TASK BRIEF
Copy out all the lines of the data that hold the word "with".

DATA FOR REVIEW
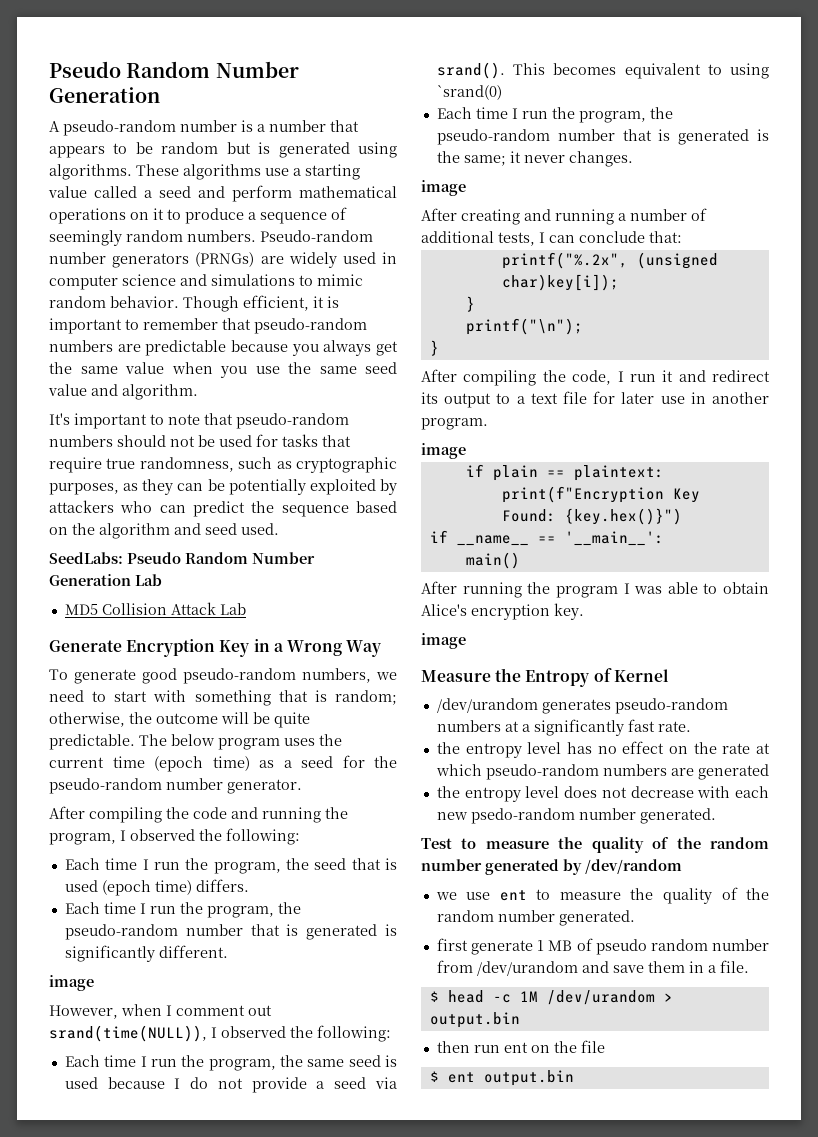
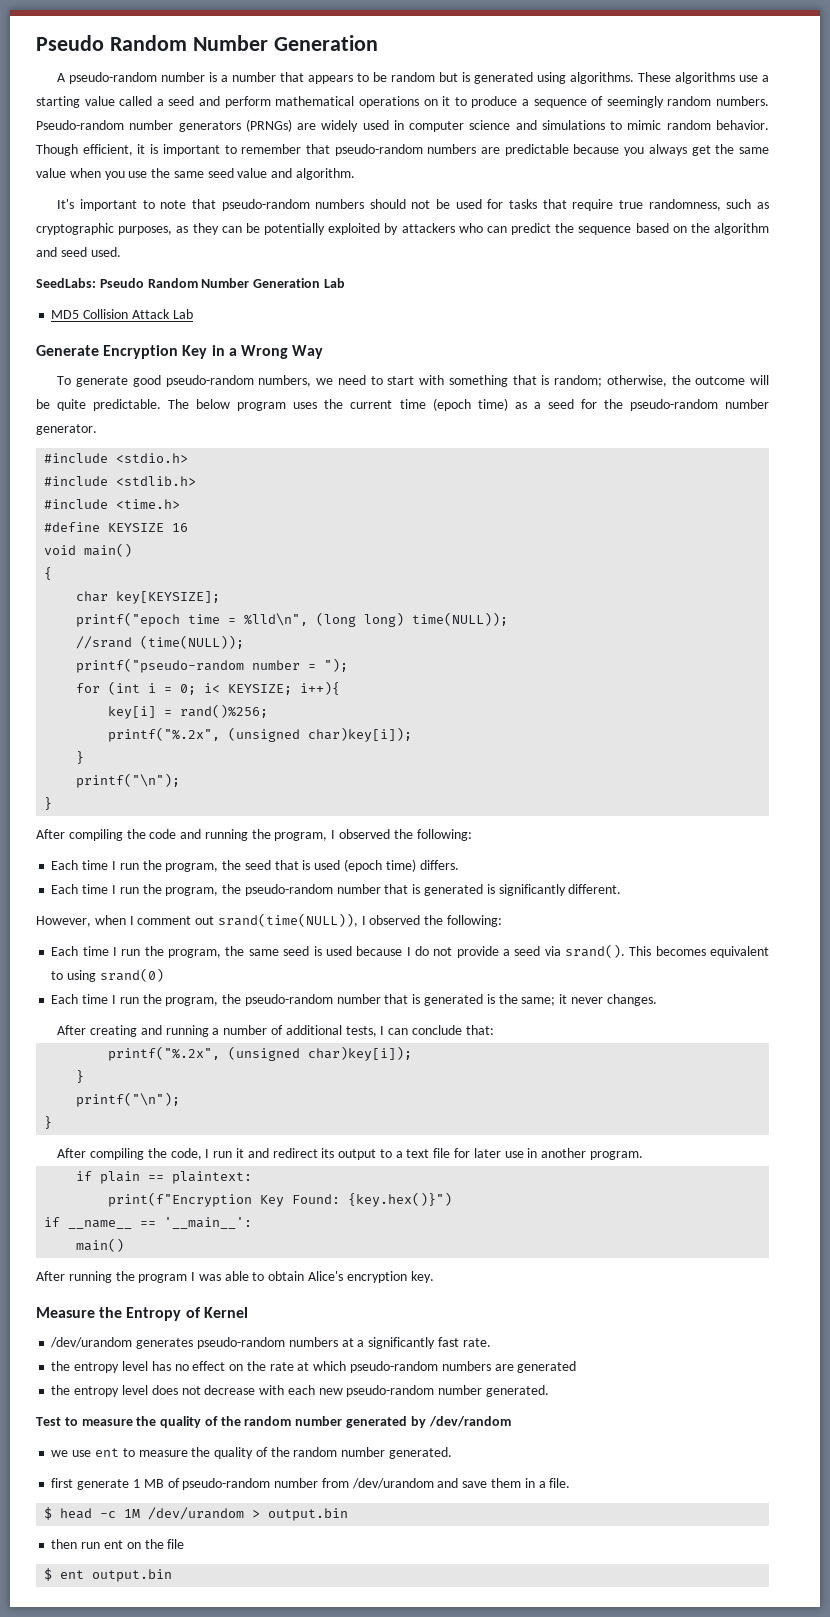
+ #include <stdio.h>
+ #include <stdlib.h>
+ #include <time.h>
+ #define KEYSIZE 16
+ void main()
+ {
+ char key[KEYSIZE];
+ printf("epoch time = %lld\n", (long long) time(NULL));
+ //srand (time(NULL));
+ printf("pseudo-random number = ");
+ for (int i = 0; i< KEYSIZE; i++){
+ key[i] = rand()%256;
+ printf("%.2x", (unsigned char)key[i]);
+ }
+ printf("\n");
+ }
  Each time I run the program, the pseudo-random number that is generated is significantly different.
- image
- This becomes equivalent to using `srand(0)
+ This becomes equivalent to using srand(0)
  Each time I run the program, the pseudo-random number that is generated is the same; it never changes.
- image
  After compiling the code, I run it and redirect its output to a text file for later use in another program.
- image
  After running the program I was able to obtain Alice's encryption key.
- image
- the entropy level does not decrease with each new psedo-random number generated.
+ the entropy level does not decrease with each new pseudo-random number generated.
- first generate 1 MB of pseudo random number from /dev/urandom and save them in a file.
+ first generate 1 MB of pseudo-random number from /dev/urandom and save them in a file.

FINISHED TASK
- the entropy level does not decrease with each new psedo-random number generated.
+ the entropy level does not decrease with each new pseudo-random number generated.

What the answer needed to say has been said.